"Estoy crucificado con Cristo, y ya no vivo yo, pues es Cristo el que vive en mi" (Gal. 2, 19-20)

sábado, 14 de septiembre de 2013

AMAD A VUESTROS ENEMIGOS



Porque no tendremos mérito alguno si amamos solamente a quienes nos aman. Esto es fácil; esto lo hacen hasta los publicanos y fariseos, quienes no aman a Dios más que a sí mismos. Pero si nosotros somos hijos de Dios, entonces lo que nos distingue de ellos es el Amor; el Amor incondicional y definitivo. No soy cristiana pues, por amar a mis amigos, a los que me caen bien… Soy cristiana por amar al que me hace el mal, al que no quiere saber nada de mí, al que me pone una zancadilla en el trabajo, al que no me ama. Y soy cristiana por eso ya que Cristo, mi redentor, me amó hasta la muerte. Hasta su muerte por nosotros, hasta su muerte por aquellos que le ofendieron y no le reconocieron, por aquellos que  en cambio sí le siguieron y le creyeron, por aquellos que se dispersaron en su Pasión, quienes le negaron hasta tres veces, quienes le traicionaron y quienes le crucificaron. Y en su Amor Infinito perdonó e imploró hasta el último momento “Señor, perdónalos  porque no saben lo que hacen”.

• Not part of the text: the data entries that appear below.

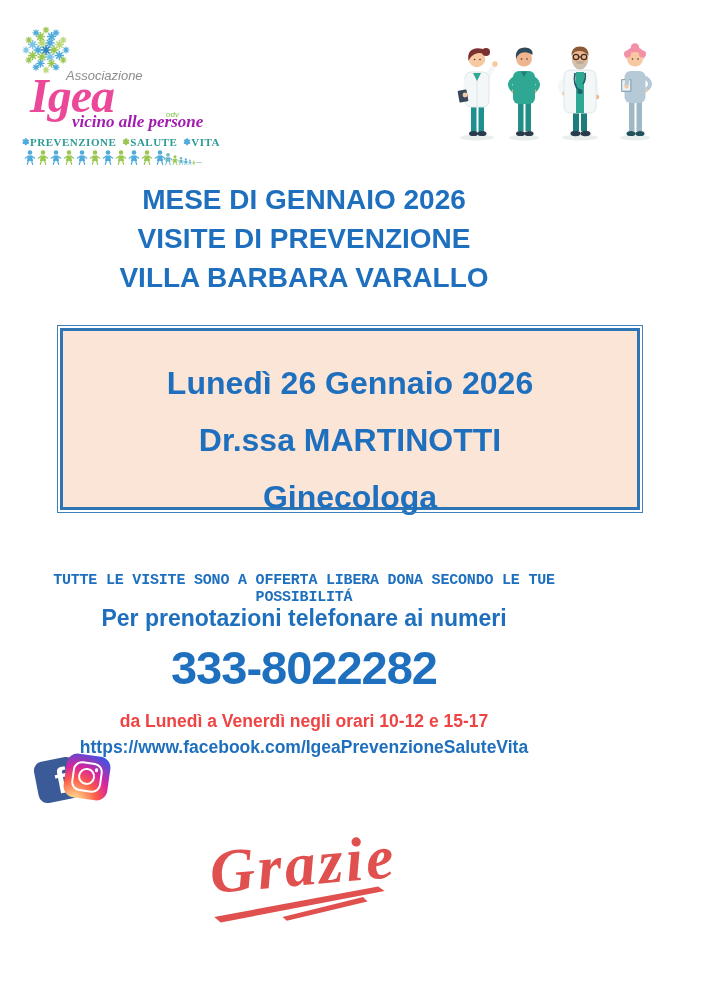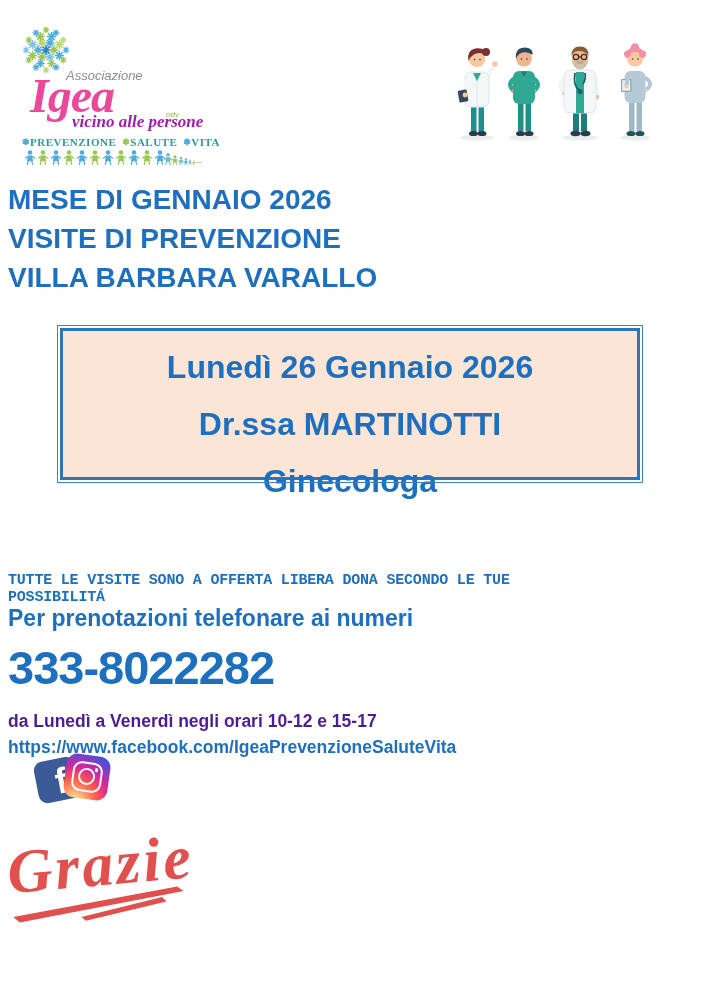--- a/index.html
+++ b/index.html
@@ -1,19 +1,19 @@
 <!DOCTYPE html>
 <html><head>
 <meta charset="utf-8">
 <style>
   html,body{margin:0;padding:0;background:#fff;}
   .page{position:relative;width:702px;height:992px;background:#ffffff;overflow:hidden;
         font-family:"Liberation Sans",sans-serif;margin-top:10px;}
   .abs{position:absolute;}
-  .center-col{position:absolute;left:8px;width:576px;}
+  .center-col{position:absolute;left:16px;width:576px;text-align:center;}
 
   
   .logo{position:absolute;left:16px;top:12px;width:210px;height:150px;}
   .logo-flower{position:absolute;left:4px;top:2px;}
   .assoc{position:absolute;left:50px;top:46px;font-size:13px;font-style:italic;color:#8c8c8c;}
   .igea{position:absolute;left:14px;top:46px;font-family:"Liberation Serif",serif;
         font-style:italic;font-weight:700;font-size:48px;color:#ec4899;letter-spacing:-1px;}
   .igea-suffix{position:absolute;left:150px;top:88px;font-size:8px;font-style:italic;color:#7dbe3c;}
   .tagline{position:absolute;left:56px;top:90px;font-family:"Liberation Serif",serif;
            font-style:italic;font-weight:700;font-size:17px;color:#a21caf;}
@@ -22,30 +22,30 @@
          letter-spacing:0.5px;color:#2c9b96;}
   .motto .bullet{font-size:9px;position:relative;top:-1px;}
   .motto .b1{color:#4fabdb;} .motto .b2{color:#9bc652;} .motto .b3{color:#4fabdb;}
   .motto .word{margin-right:6px;}
   .dolls{position:absolute;left:8px;top:127px;}
 
   
   .title-block{top:170px;color:#1e6fbd;font-weight:700;font-size:28px;line-height:39px;}
 
   
-  .event-box{position:absolute;left:60px;top:318px;width:580px;height:152px;box-sizing:border-box;
+  .event-box{position:absolute;left:60px;top:318px;width:580px;height:182px;box-sizing:border-box;
              background:#fbe5d6;border:3px solid #2e75b6;outline:1.5px solid #3c80be;
              outline-offset:2px;text-align:center;color:#1e6fbd;font-weight:700;
-             font-size:32px;line-height:57px;padding-top:8px;}
+             font-size:32px;line-height:57px;padding-top:24px;}
 
   
   .donation{top:562px;font-weight:700;font-size:15px;color:#1e6fbd;letter-spacing:-0.2px;font-family:Liberation Mono, monospace;}
   .booking{top:595px;font-weight:700;font-size:23px;color:#1e6fbd;}
   .phone{top:630px;font-weight:700;font-size:47px;color:#1e6fbd;letter-spacing:-1px;}
-  .hours{top:701px;font-weight:700;font-size:17.5px;color:#4c1d95;}
+  .hours{top:701px;font-weight:700;font-size:17.5px;color:#ef4444;}
   .fb-link{top:727px;font-weight:700;font-size:17.5px;color:#1e6fbd;cursor:pointer;}
   .ig-link{top:753px;font-weight:700;font-size:17.5px;color:#1b1b1b;cursor:pointer;}
 
   
   .social{position:absolute;left:36px;top:742px;width:86px;height:64px;}
   .fb-icon{position:absolute;left:0;top:7px;width:42px;height:42px;background:#3a5a98;
            border-radius:9px;transform:rotate(-11deg);z-index:1;color:#fff;
            font-weight:700;font-size:36px;line-height:46px;text-align:center;
            text-indent:8px;overflow:hidden;cursor:pointer;}
   .ig-icon{position:absolute;left:29px;top:3px;width:44px;height:44px;border-radius:11px;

Amor y perdón van unidos de la mano. Por eso cuando nos preguntamos hasta cuánto debemos perdonar, la respuesta la hallaremos mirando al Cristo crucificado y encontraremos en su cruz la medida de nuestro Amor. “Hasta setenta veces siete”, nos dice. Ama a tu hermano como a ti mismo y “en esto reconocerán que sois mis discípulos”. Perdona a tu hermano como te perdonarías a ti mismo. “Perdono, pero no olvido”, pues entonces no eres cristiano. Perdonar para un cristiano es olvidar, poner la otra mejilla para que te la vuelvan a herir. “Al que te quiera llevar a juicio para quitarte la túnica, déjale también el manto” (Mt 5, 40). Es no discutir con el injusto a riesgo de cometer su misma injusticia. Deja para él sus injusticias y gánate tú el Reino de Dios.

Glorifica, por tanto, a tu Dios y ama a tus hermanos. Y no te preocupes por nada más.